A matrix is a rectangular collection of row vectors and column vectors that defines linear transformation. A matrix however, is not implemented as a rectangular grid of numbers in computer memory, we store them as a large array of elements in contiguous memory.
In this blog post, we’ll use Mojo🔥 to take a closer look at how matrices are stored in memory and we’ll answer the questions: What is row-major and column-major ordering? What makes them different? Why do some languages and libraries prefer column-major order and others row-major order? What implication ordering in memory have on performance?
Row-major order vs. column major order
Row-major and column major are different approaches for storing matrices (and higher order tensors) in memory. In row-major order, row-vectors or elements in a row are stored in contiguous memory locations. And in column-major order, column-vectors or elements in a column are stored in contiguous memory locations. Since it’s faster to read and write data that’s stored in contiguous memory, algorithms that need to frequently access elements in rows run faster on row-major order matrices, and algorithms that need to frequently access elements in columns run faster on column-major order matrices.
Programming languages like MATLAB, Fortran, Julia and R store matrices in column-major order by default since they are commonly used for processing column-vectors in tabular data sets. The popular Python library Pandas also uses column-major memory layout for storing DataFrames. On the other hand, general purpose languages like C, C++, Java and Python libraries like NumPy prefer row-major memory layout by default.
Let's take an example of a common operation in data science, that involves performing reduction operations (sum, average, variance) on a smaller subset of columns in large tabular datasets stored in databases. Reduction operations on columns using column-major order matrices significantly outperform row-major order matrices since reading column values from contiguous memory is faster than reading them with strides (hops across memory). In the red box below, you can see the performance difference on my M2 MacBook Pro using Mojo. In the purple box, you can see that Mojo also outperforms NumPy in both NumPy’s row-major order and column-major order matrices.
Implementing row-major order and column-major order matrices in Mojo
To better understand how matrices are stored in memory, and how it affects performance let’s:
- Implement a custom matrix data structure in Mojo called MojoMatrix that lets you instantiate matrices with data in either row-major or column-major order
- Inspect row-major and column-major matrices and their memory layouts, and how they are related to each other and to their transposes
- Implement fast vectorized column-wise reduction operations for both row-major and column-major matrices and compare their performance.
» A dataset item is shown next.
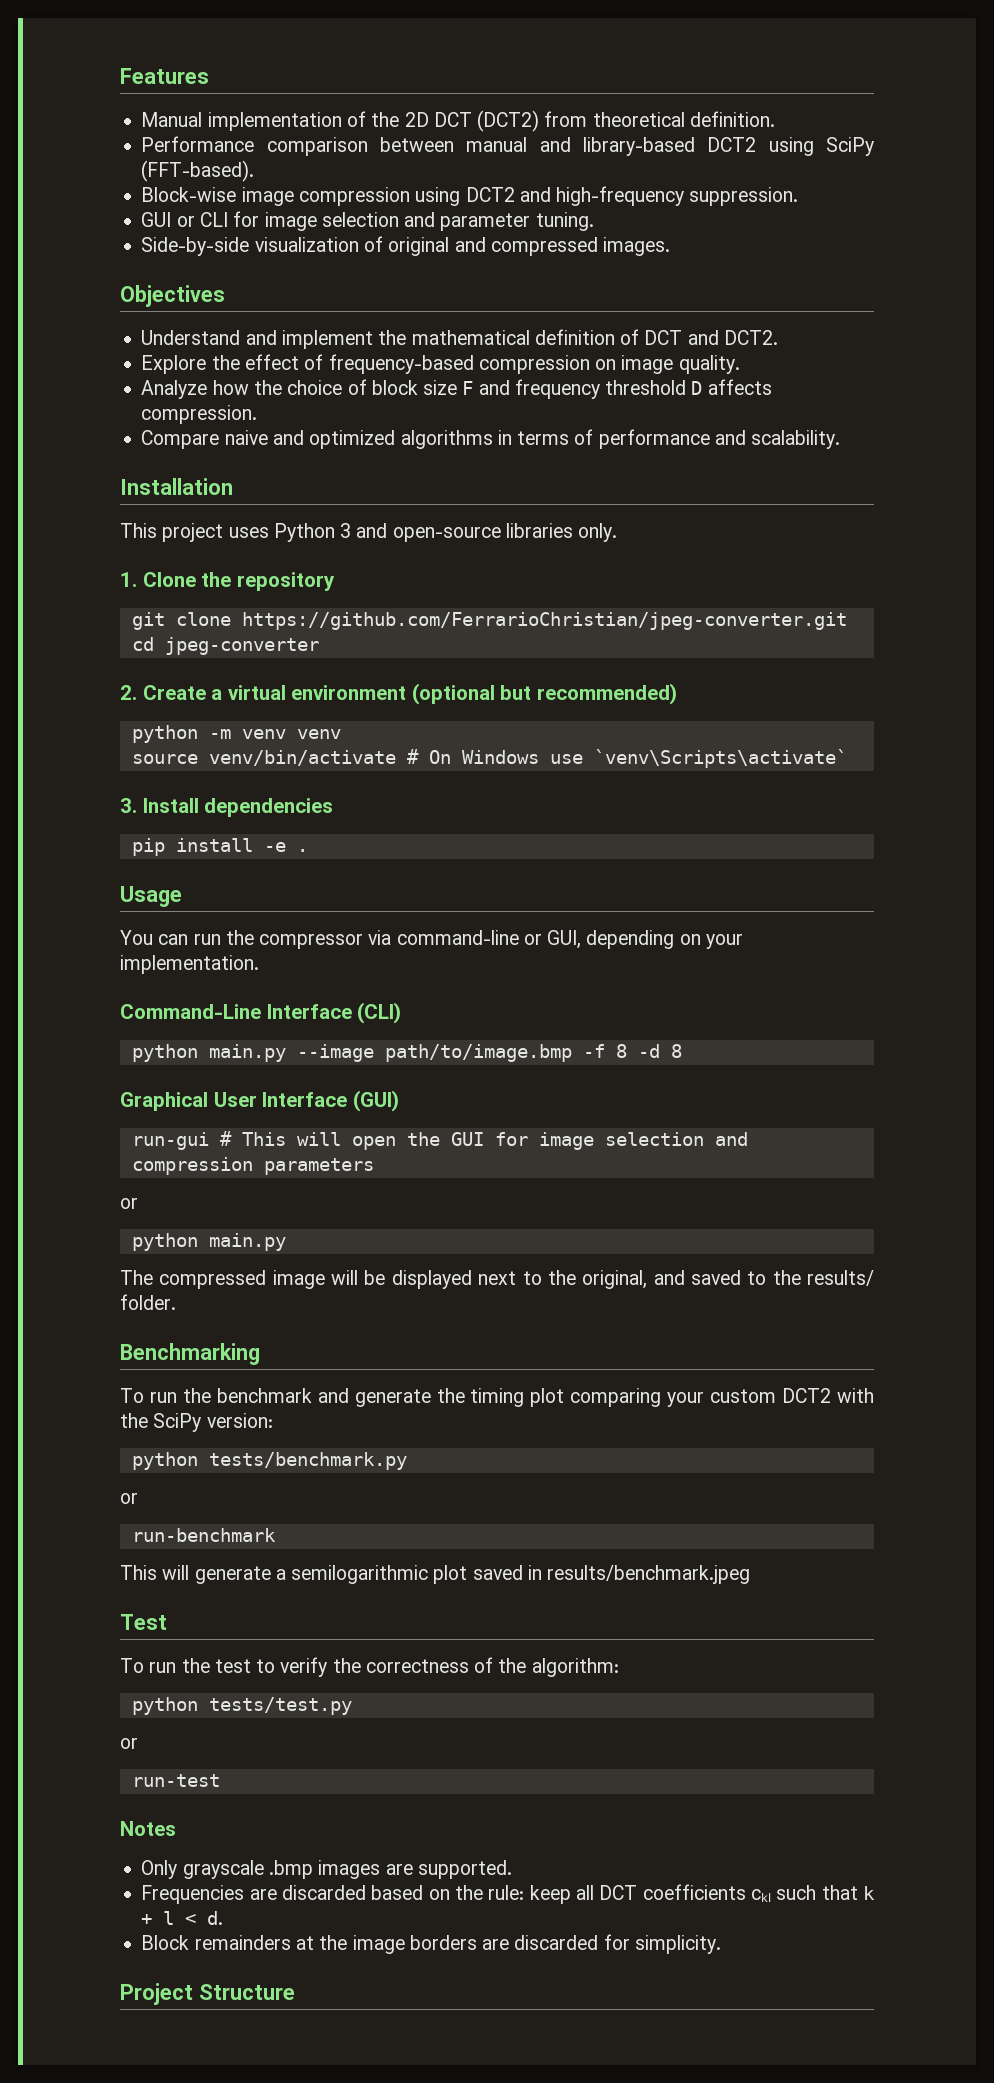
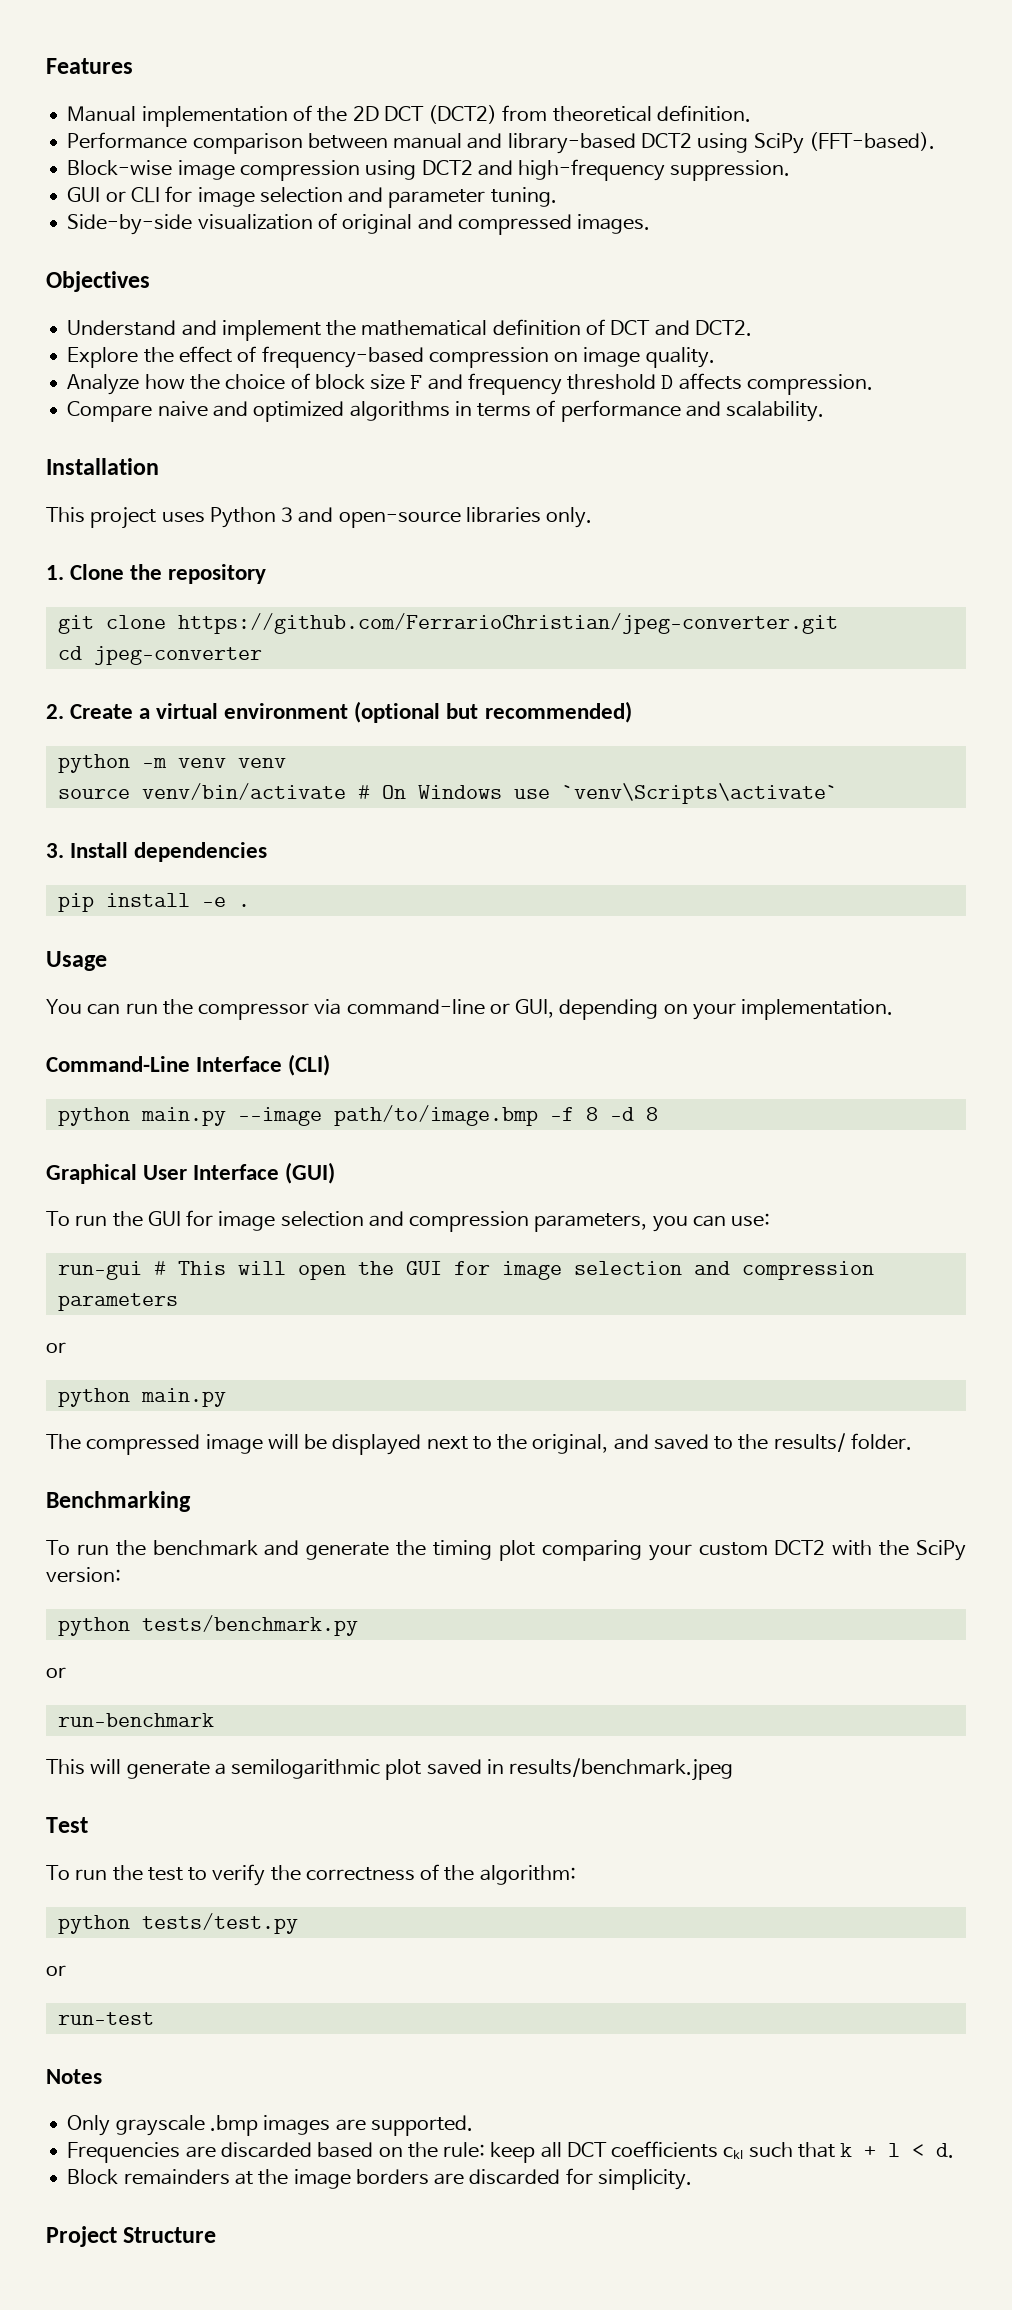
+ To run the GUI for image selection and compression parameters, you can use:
- Compare their performance with NumPy’s row-major ndarrays (default, C order) and NumPy’s column-major ndarrays (F order)
It’s important to note that the order in which elements of a matrix are stored in memory doesn’t affect what the matrix looks and behaves like, mathematically. The row-/column- majorness is purely an implementation detail, but it does affect the performance of algorithms that operate on matrices. In the accompanying row_col_matrix.mojo file on GitHub, I’ve implemented a matrix data structure called MojoMatrix. MojoMatrix is a barebones matrix data structure that implements the following functions, which we’ll use to inspect and learn about the data layouts and its effect on performance.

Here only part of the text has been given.